Longer journeys might require water and food supplies (especially in summer), extra blankets, cleaning equipment, and any other essentials. It is a good idea to carry these in the car at all times regardless, so it is not forgotten, and in case of emergencies – make a checklist for your cat travel kit, and make sure you have everything for every journey.
Cats and Hot Cars
We’re sure by now you’ve seen adverts reminding owners not to leave dogs in hot cars – well the same applies to cats too. When the weather is hot, a parked car acts like a greenhouse, and temperatures can soar to dangerous levels. Never leave your cat alone in a parked car, even for a short while. It is always better to take the cat and carrier out with you.

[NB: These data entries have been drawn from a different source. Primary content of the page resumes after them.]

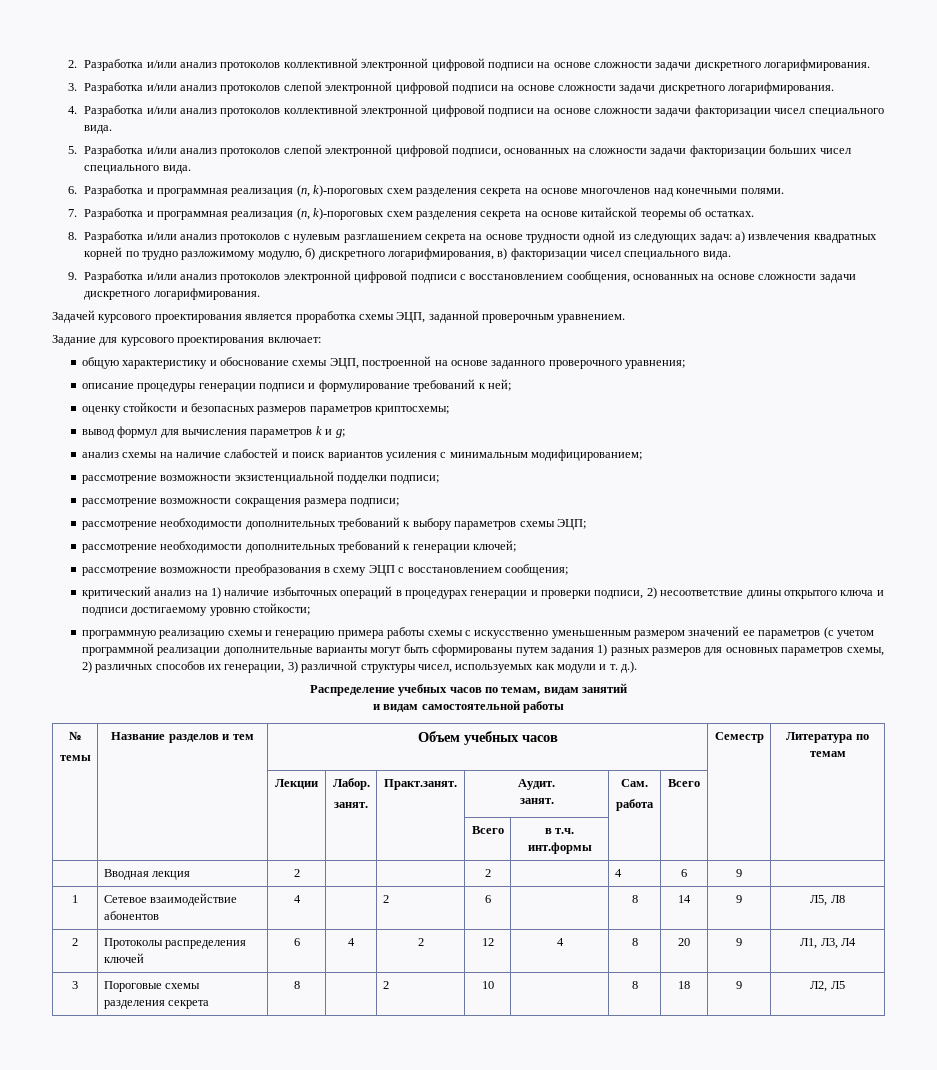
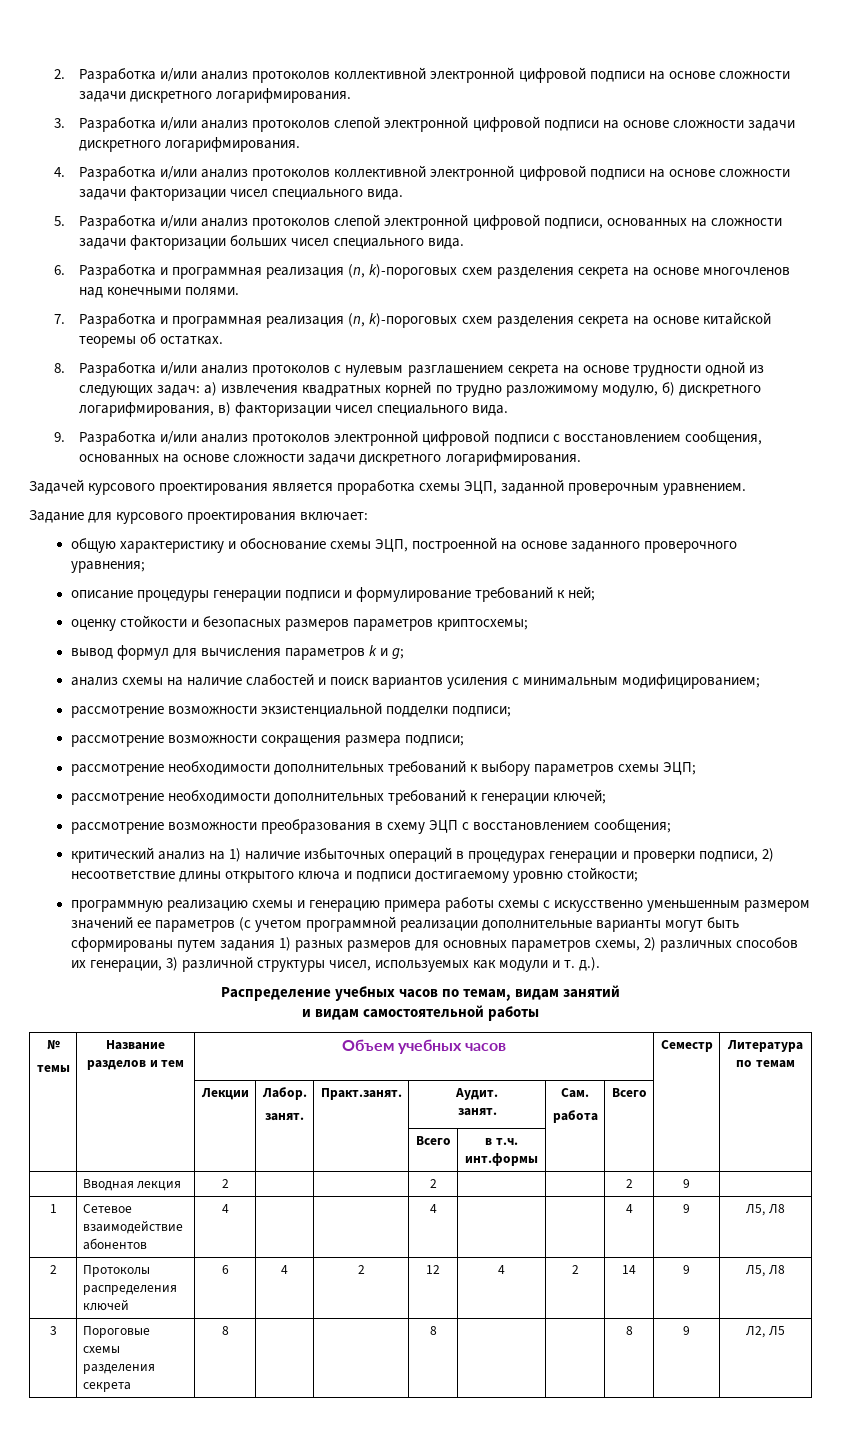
- | Вводная лекция | 2 | | | 2 | | 4 | 6 | 9 |
+ | Вводная лекция | 2 | | | 2 | | | 2 | 9 |
- 1 | Сетевое взаимодействие абонентов | 4 | | 2 | 6 | | 8 | 14 | 9 | Л5, Л8
+ 1 | Сетевое взаимодействие абонентов | 4 | | | 4 | | | 4 | 9 | Л5, Л8
- 2 | Протоколы распределения ключей | 6 | 4 | 2 | 12 | 4 | 8 | 20 | 9 | Л1, Л3, Л4
+ 2 | Протоколы распределения ключей | 6 | 4 | 2 | 12 | 4 | 2 | 14 | 9 | Л5, Л8
- 3 | Пороговые схемы разделения секрета | 8 | | 2 | 10 | | 8 | 18 | 9 | Л2, Л5
+ 3 | Пороговые схемы разделения секрета | 8 | | | 8 | | | 8 | 9 | Л2, Л5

Driving can be tiring for people, and your cat will probably agree! On those long trips, make sure to take regular breaks where your cat can have access to fresh water and food. It is probably not practical to let them out of the carrier to stretch their legs, but you might want to consider this if it is safe to do so. You can, of course, keep food and water inside their carrier so there is constant access throughout the journey, but this can easily be knocked over, so we recommend taking more frequent breaks instead.
Even with all the best preparation, some cats just will not take to travelling well. For those nervous kitties, you might want to consider calming pheromone products. They are usually made for around the house, but can be used in the car as well where, ideally, they will help your cat relax for the journey. They can sometimes be bought from pet shops, but why not pop into us, so we can give you more advice on which one is most suitable for your cat?
Preparing for Mess
Whether it’s a dirty protest, an act of nervousness, or they just gotta go, your cat may decide to make a mess of its carrier mid-journey! As you can imagine, this is quite unpleasant for all occupants of the car, so you should stop as soon as you can to clean up. A second pair of hands is useful here, one to clean and one to hold the cat (we’ll leave it to you to decide who gets the messy job!). As above, always make sure it is safe to take your cat out of the carrier first. Clean the carrier carefully, or pop your cat into a spare if you have it. Make sure they have fresh blankets too, and their fur is clean. An air freshener might also be welcome… but make sure it’s a pet safe one!
Watching for Warning Signs
We hope that if you follow the other 9 tips above, your journey with your cat will be safe and uneventful. However, there are a few risks with travelling you should be aware of, and you should know how to spot the signs of these problems. The first is heatstroke, where an animal dangerously overheats. Look for panting, over-quietness, heavy breathing, and collapse. You can help prevent it by ensuring the car is cool, and your cat has good access to water.
The second is distress. Most cats will meow a few times while travelling, since it is not a normal event for them. But if you notice excessive noise, or indeed the opposite, and don’t hear anything, it might be good to check everything is alright. Some signs of heatstroke are similar to distress, and the two conditions can be linked, so checking the temperature is low enough might be the best thing to do first. If there are no other obvious issues, you may have to decide whether to take a long break and let your cat settle, or drive on if it is safe.
Transporting your cat doesn’t have to be a challenge. A little time spent planning, and remembering our tips, will make it much easier. We are always available for a chat if you need further advice, but if you remember these 10 tips, you will hopefully find travelling with your kitty a much more pleasant experience for you both. Safe travels!